Welcher Marderartige kommt am besten mit Menschen zurecht?

Der Steinmarder ist eine vollständig synanthrope Art — er toleriert den Menschen nicht nur, sondern bevorzugt ihn oft. Dachböden sind wärmer als Baumhöhlen, Holzstapel bieten mehr Verstecke als der Wald, Komposter und Mülltonnen liefern berechenbare Nahrung. Die Population in Städten wächst seit den 1970er Jahren. Der Iltis bevorzugt Hofperipherien (Scheunen, Strohlager), der Dachs gräbt Bauten an Stadträndern, der Otter nutzt Brücken. Am wenigsten tolerant gegenüber Menschen sind Baummarder, Hermelin und Mauswiesel.

Jagt ein Dachs wie ein Marder?

Nein. Der Dachs ist der am wenigsten räuberische der heimischen Marderartigen. 50–60 % seiner Diät bestehen aus Regenwürmern, die bei nächtlichen Wiesengängen nach dem Regen gesammelt werden. Der Rest des Menüs besteht aus Wurzeln, Obst, Nagern, Junghasen und Vogeleiern. Die Anatomie des Dachses spiegelt diese Diät wider: gedrungener Körper, kurze Beine, lange Grabkrallen, die Schnauze meist am Boden. Der Marder ist ein aktiver vertikaler Jäger (Bäume, Dächer), der Dachs ein Sammler am Boden.

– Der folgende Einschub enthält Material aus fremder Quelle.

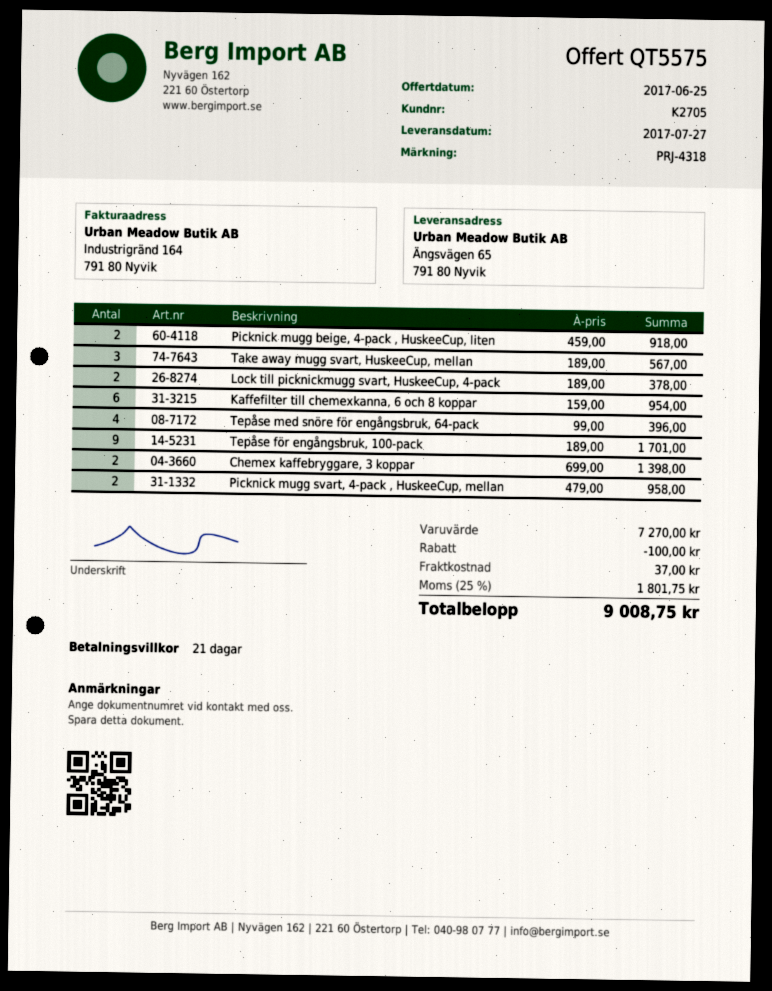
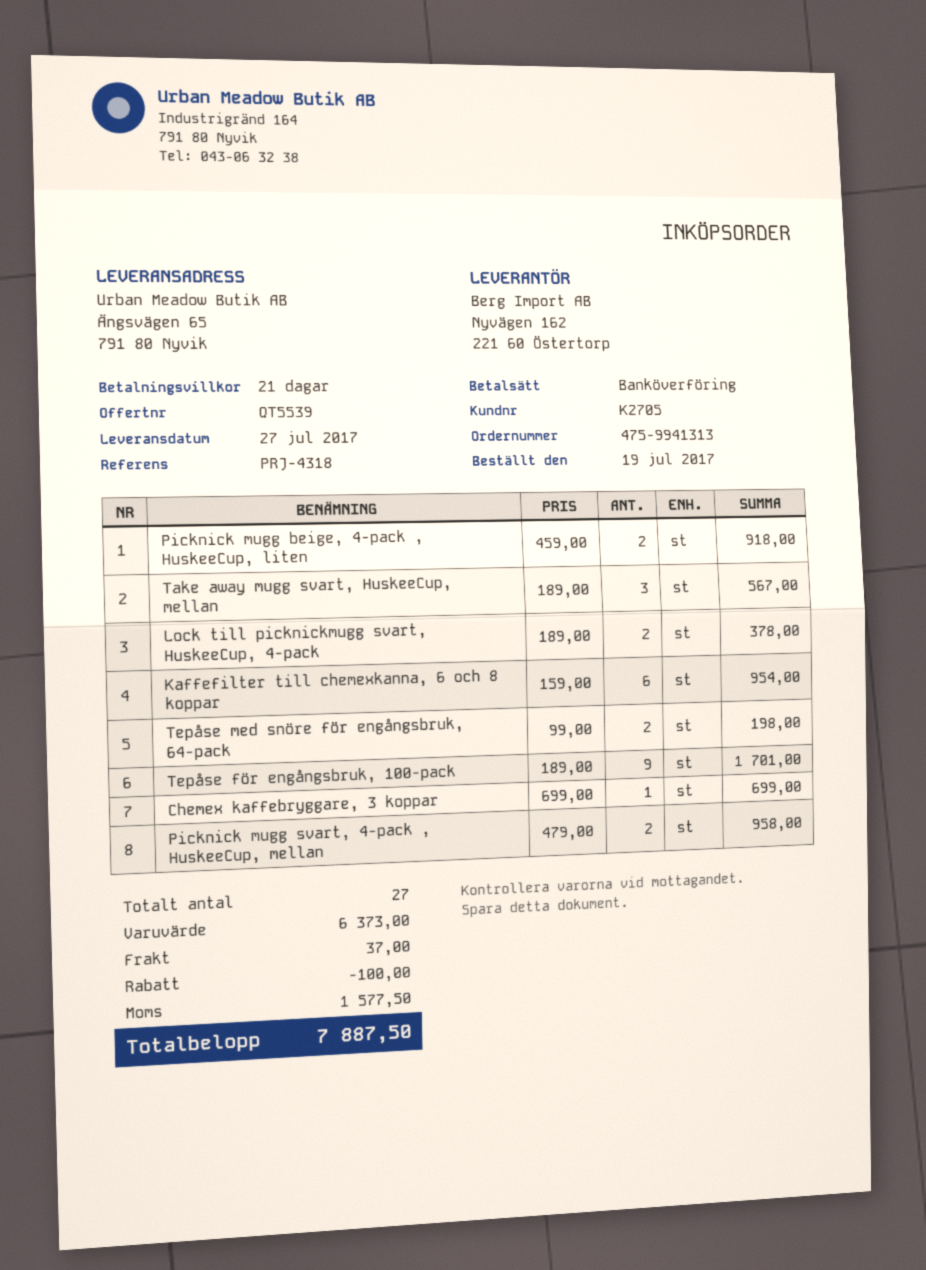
quote number: QT5575 -> QT5539
Tepåse med snöre för engångsbruk, 64-pack: 4 x 99.00 = 396.00 -> 2 x 99.00 = 198.00
Chemex kaffebryggare, 3 koppar: 2 x 699.00 = 1398.00 -> 1 x 699.00 = 699.00
subtotal: 7270.00 -> 6373.00
tax: 1801.75 -> 1577.50
total: 9008.75 -> 7887.50

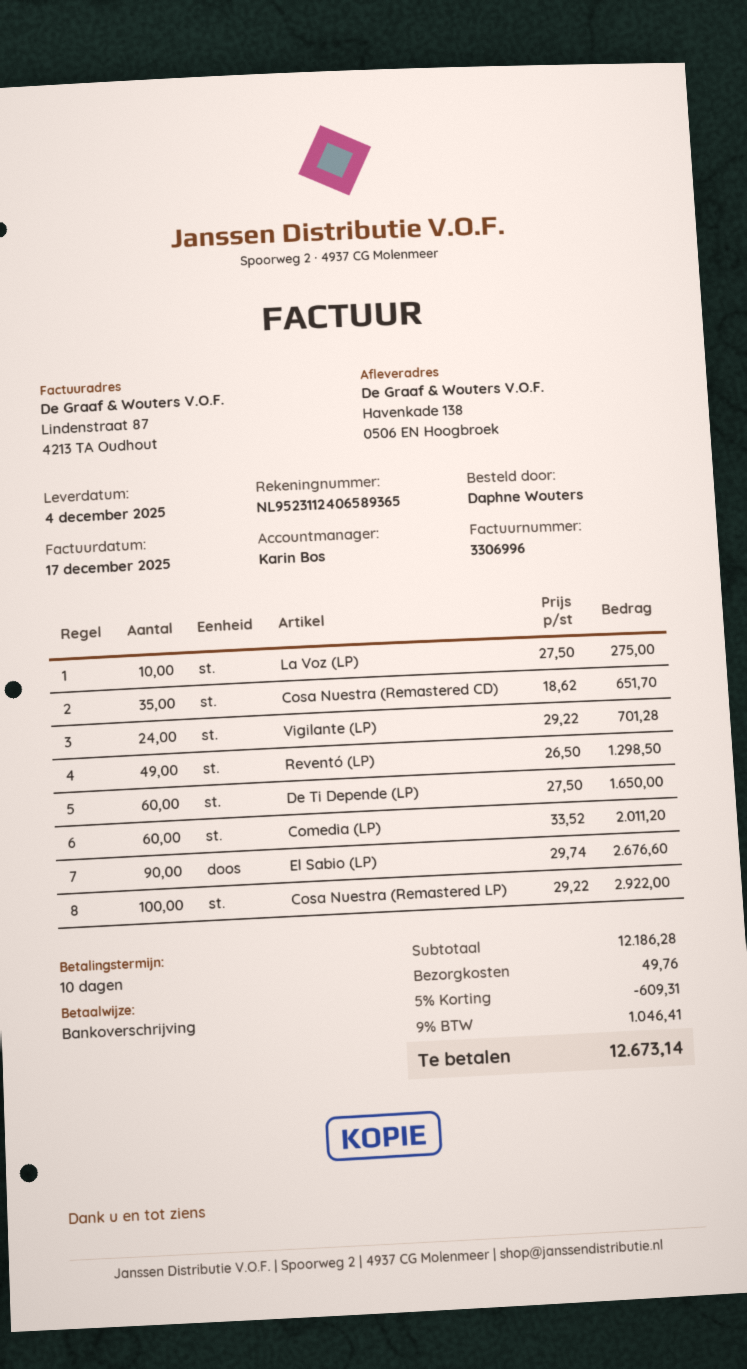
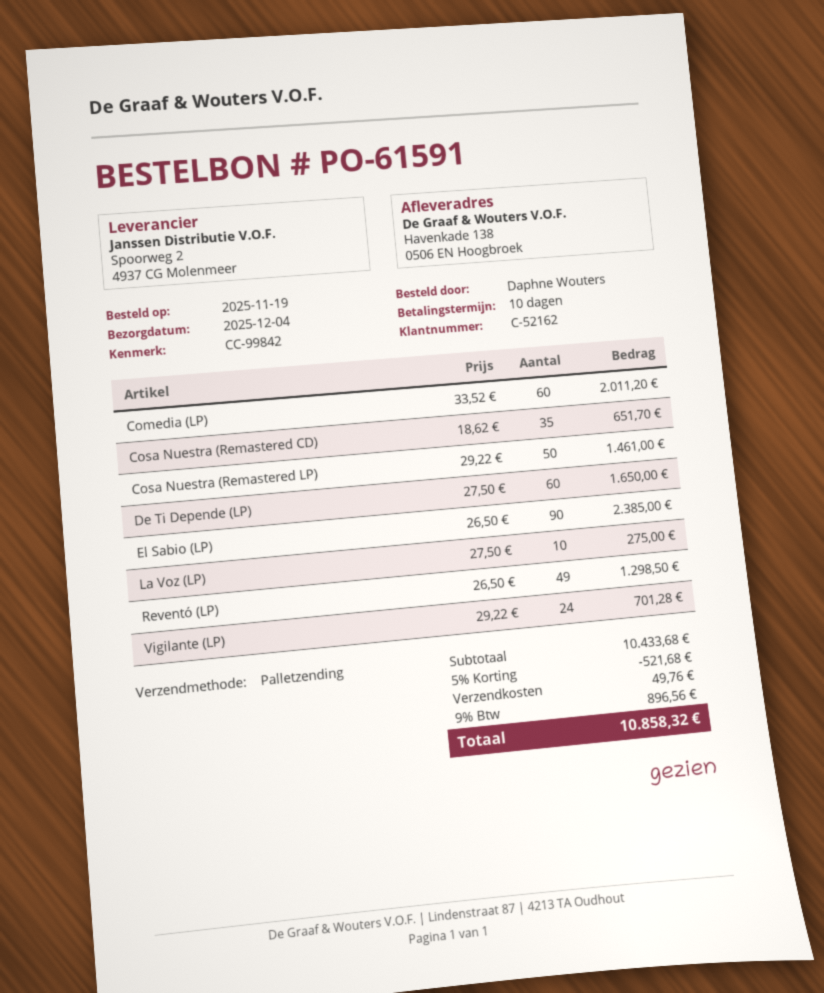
El Sabio (LP): 90 x 29.74 = 2676.60 -> 90 x 26.50 = 2385.00
Cosa Nuestra (Remastered LP): 100 x 29.22 = 2922.00 -> 50 x 29.22 = 1461.00
subtotal: 12186.28 -> 10433.68
discount: 5% = 609.31 -> 5% = 521.68
tax: 9% = 1046.41 -> 9% = 896.56
total: 12673.14 -> 10858.32

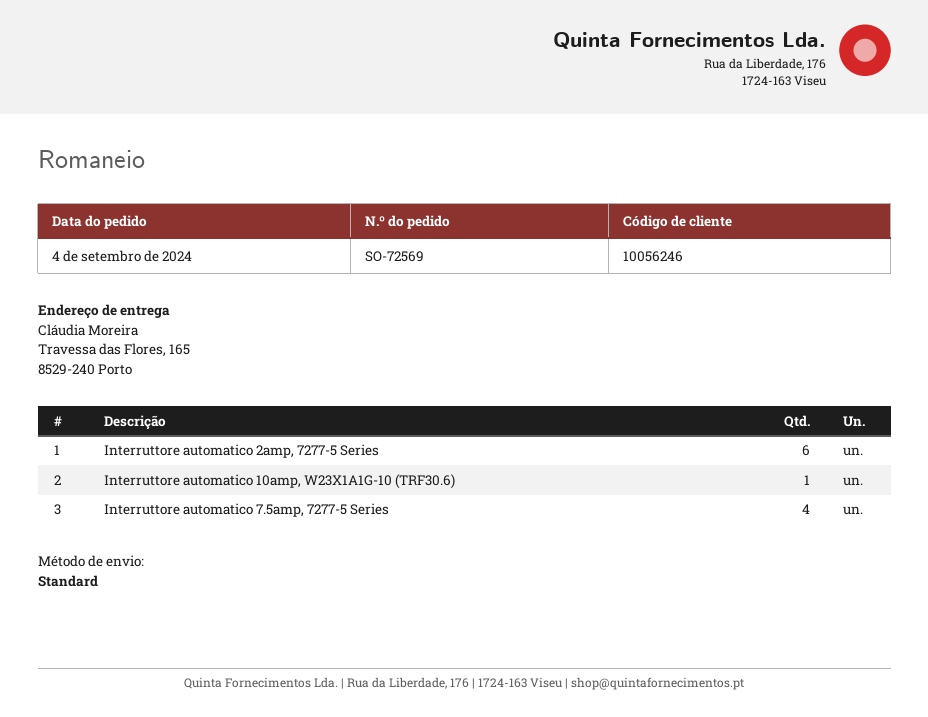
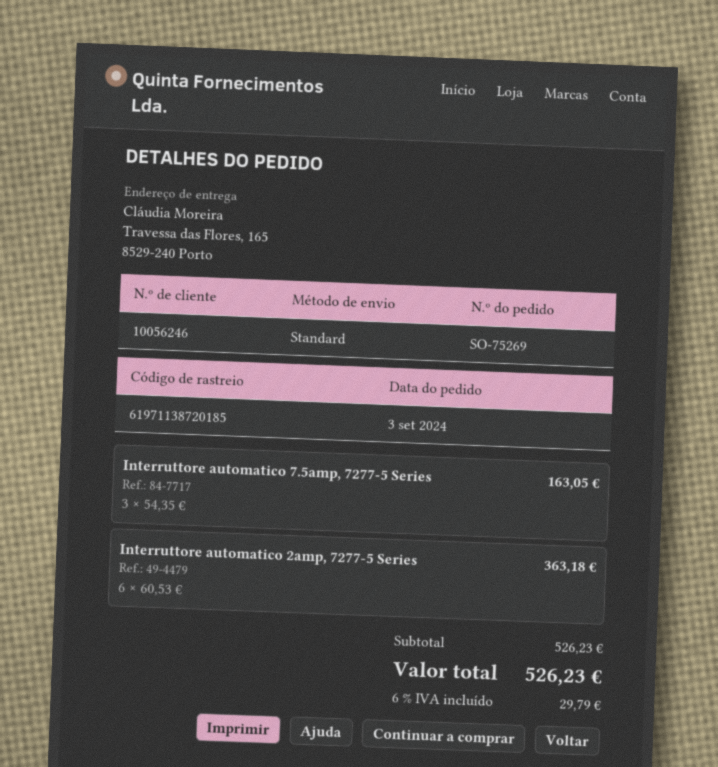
order number: SO-72569 -> SO-75269
order date: 2024-09-04 -> 2024-09-03
Interruttore automatico 10amp, W23X1A1G-10 (TRF30.6): 1 -> none
Interruttore automatico 7.5amp, 7277-5 Series: 4 -> 3

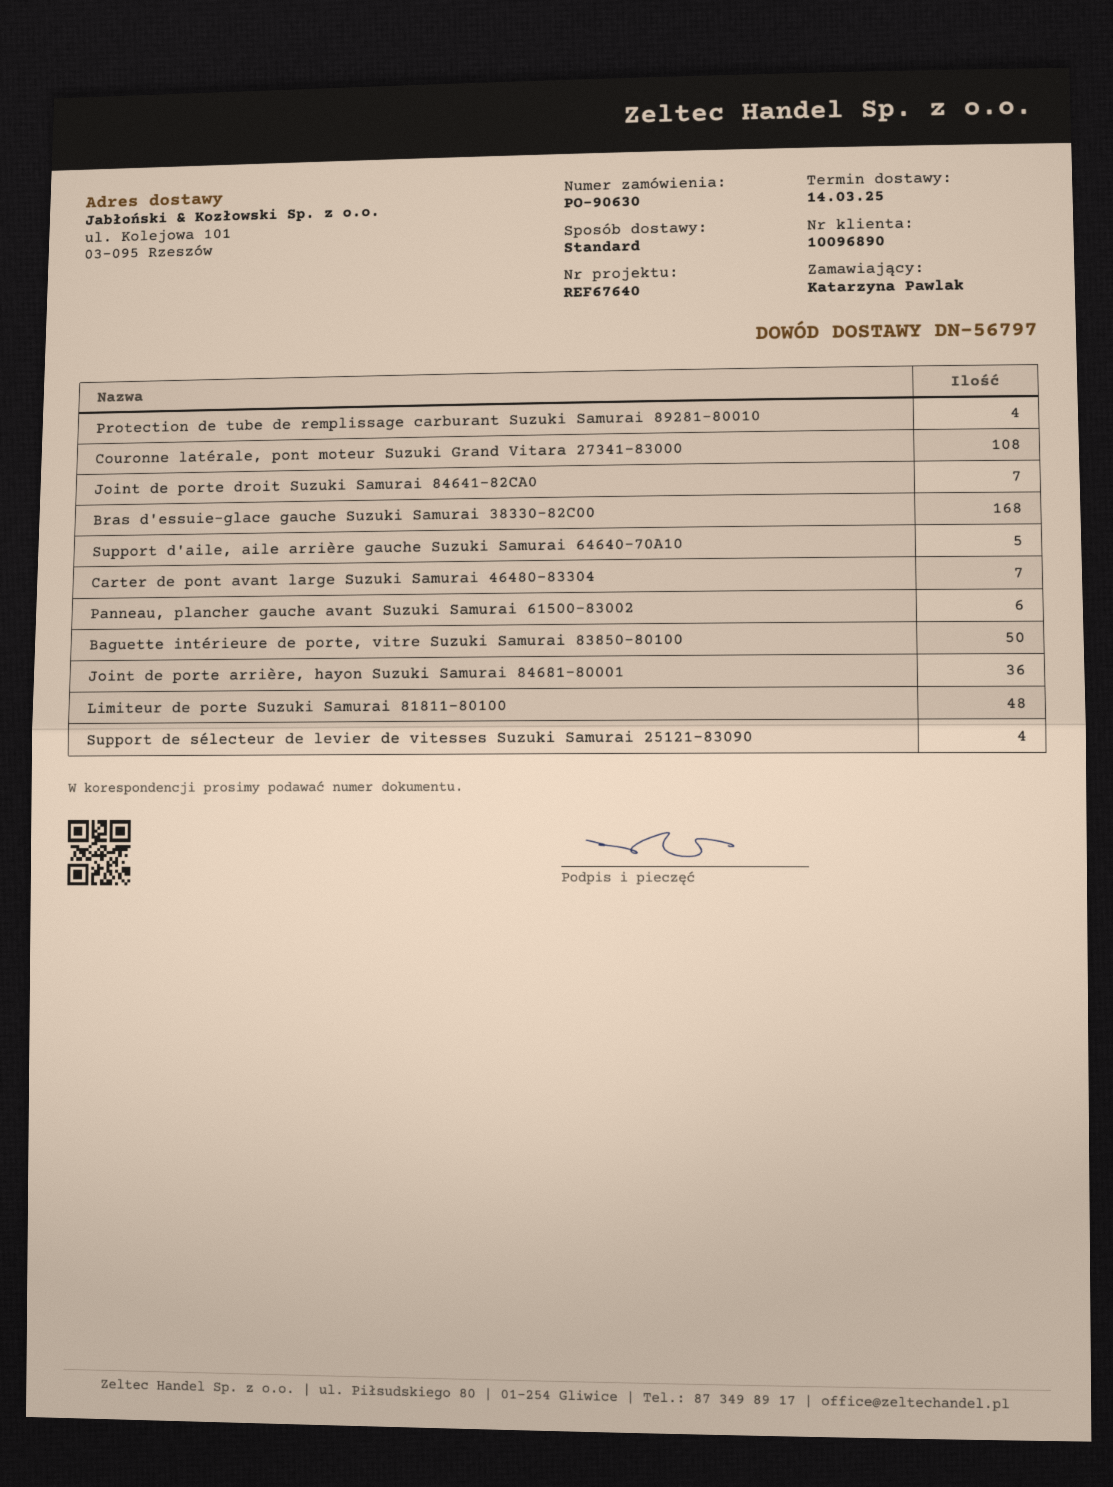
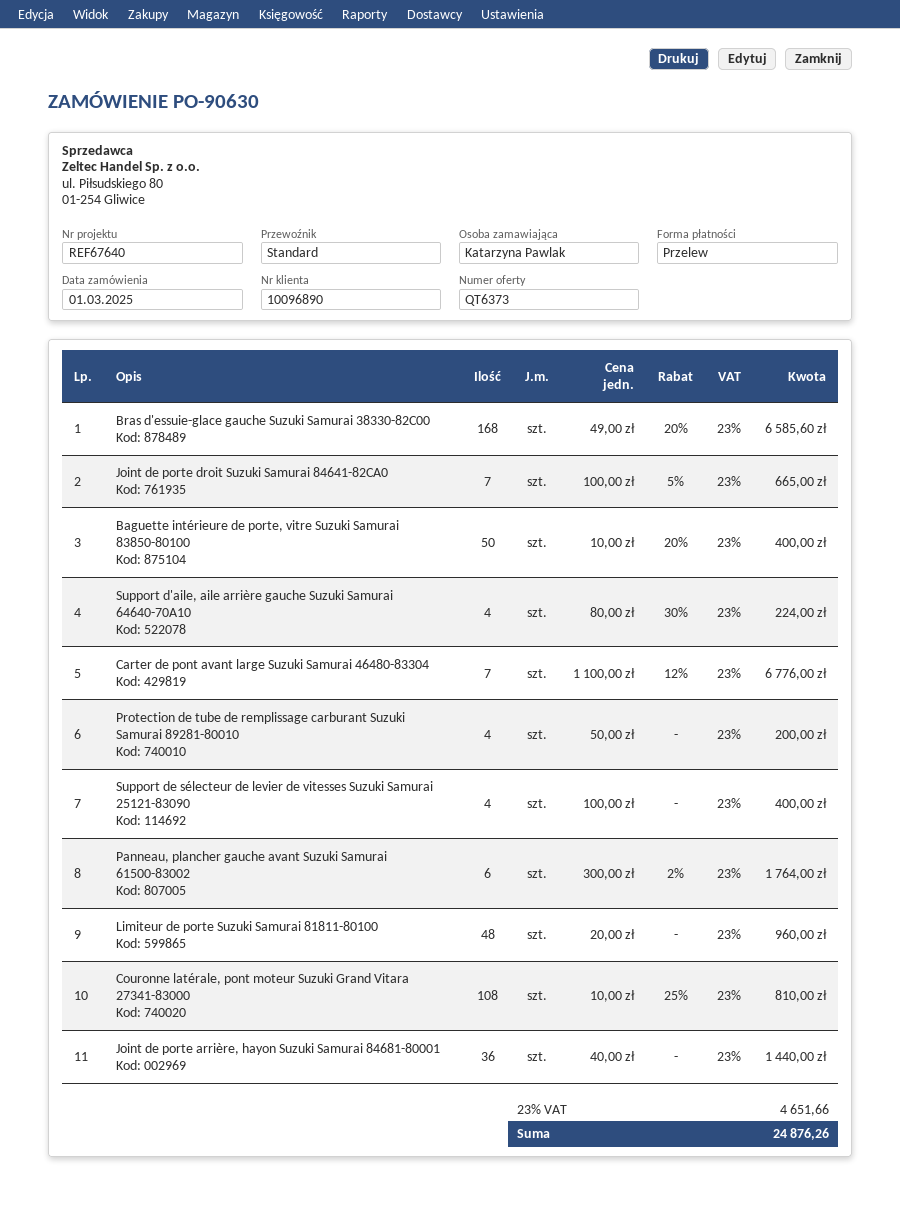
Support d'aile, aile arrière gauche Suzuki Samurai 64640-70A10: 5 -> 4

Wie teilen sich Marderartige dasselbe Gebiet?

Durch vier Mechanismen: unterschiedliche Beutegröße (Wiesel — Mäuse in Gängen, Marder — Nager und Vögel, Otter — Fische), unterschiedliche Etagen der Landschaft (Wiesel unter der Erde, Baummarder in Kronen, Dachs unter der Erde in Clanbauten, Otter im Wasser), unterschiedliche Aktivitätszeiten (nachtaktive Marder/Dachse vs. zyklische Wiesel) sowie Duftmarkierungen der Grenzen, die Begegnungen reduzieren. Reviere überlappen sich nur an der Peripherie, wobei in der Überlappungszone meist die schwächere Art der stärkeren ausweicht.